TASK BRIEF:
Your result will be the set of lines with "each", copied from the material below.

..............................

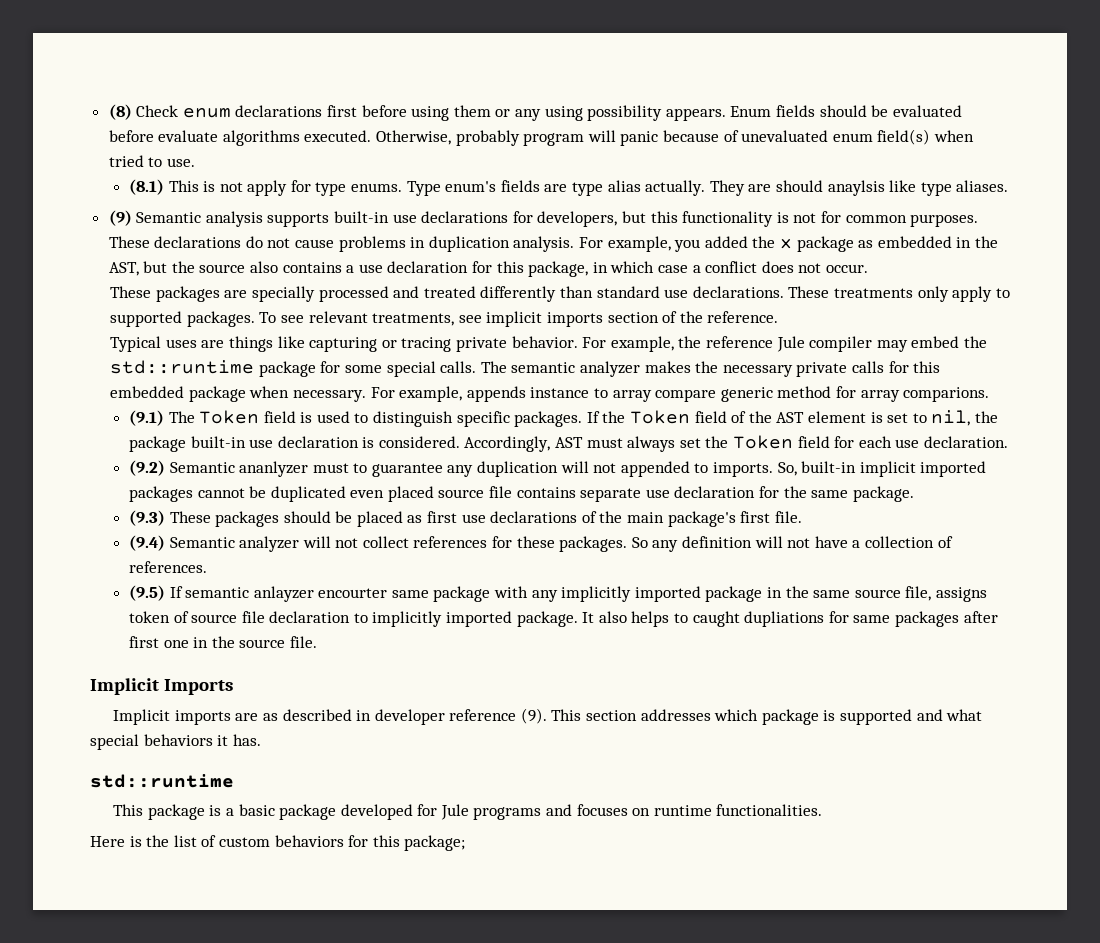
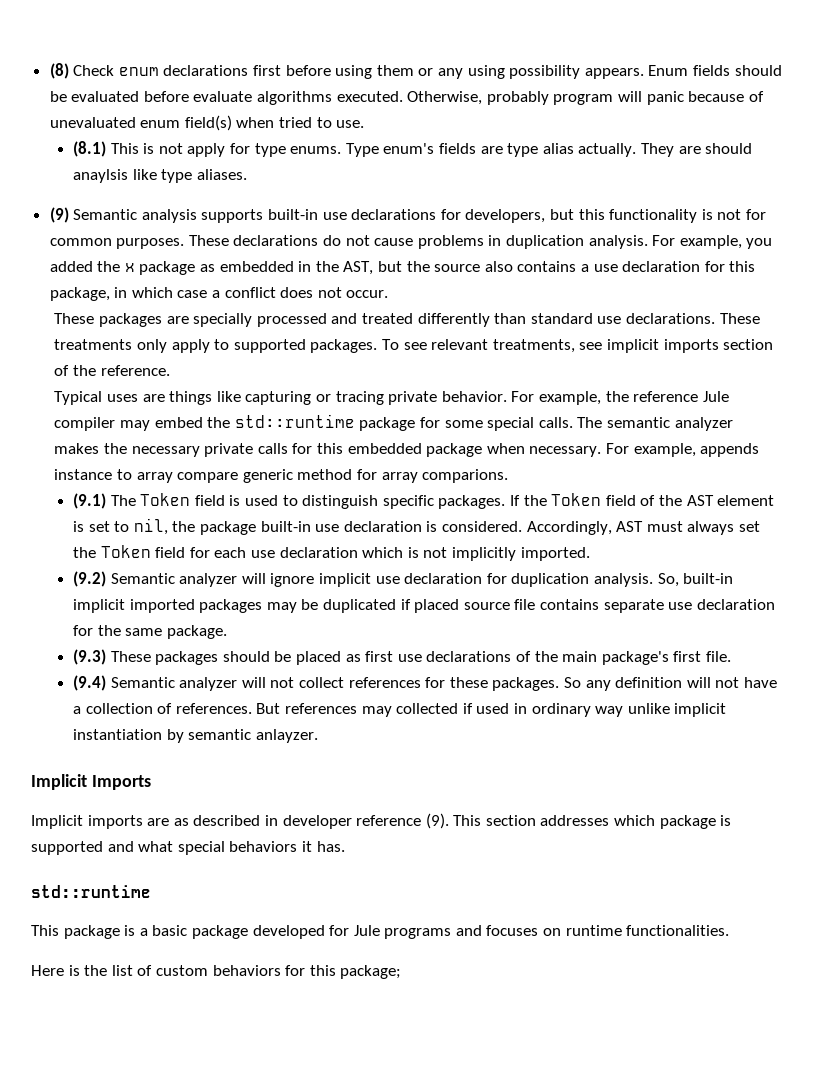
- Accordingly, AST must always set the Token field for each use declaration.
- (9.2) Semantic ananlyzer must to guarantee any duplication will not appended to imports.
+ Accordingly, AST must always set the Token field for each use declaration which is not implicitly imported.
+ (9.2) Semantic analyzer will ignore implicit use declaration for duplication analysis.
- So, built-in implicit imported packages cannot be duplicated even placed source file contains separate use declaration for the same package.
+ So, built-in implicit imported packages may be duplicated if placed source file contains separate use declaration for the same package.
- So any definition will not have a collection of references.
- (9.5) If semantic anlayzer encourter same package with any implicitly imported package in the same source file, assigns token of source file declaration to implicitly imported package. It also helps to caught dupliations for same packages after first one in the source file.
+ So any definition will not have a collection of references. But references may collected if used in ordinary way unlike implicit instantiation by semantic anlayzer.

..............................

RESPONSE BOX:
- Accordingly, AST must always set the Token field for each use declaration.
+ Accordingly, AST must always set the Token field for each use declaration which is not implicitly imported.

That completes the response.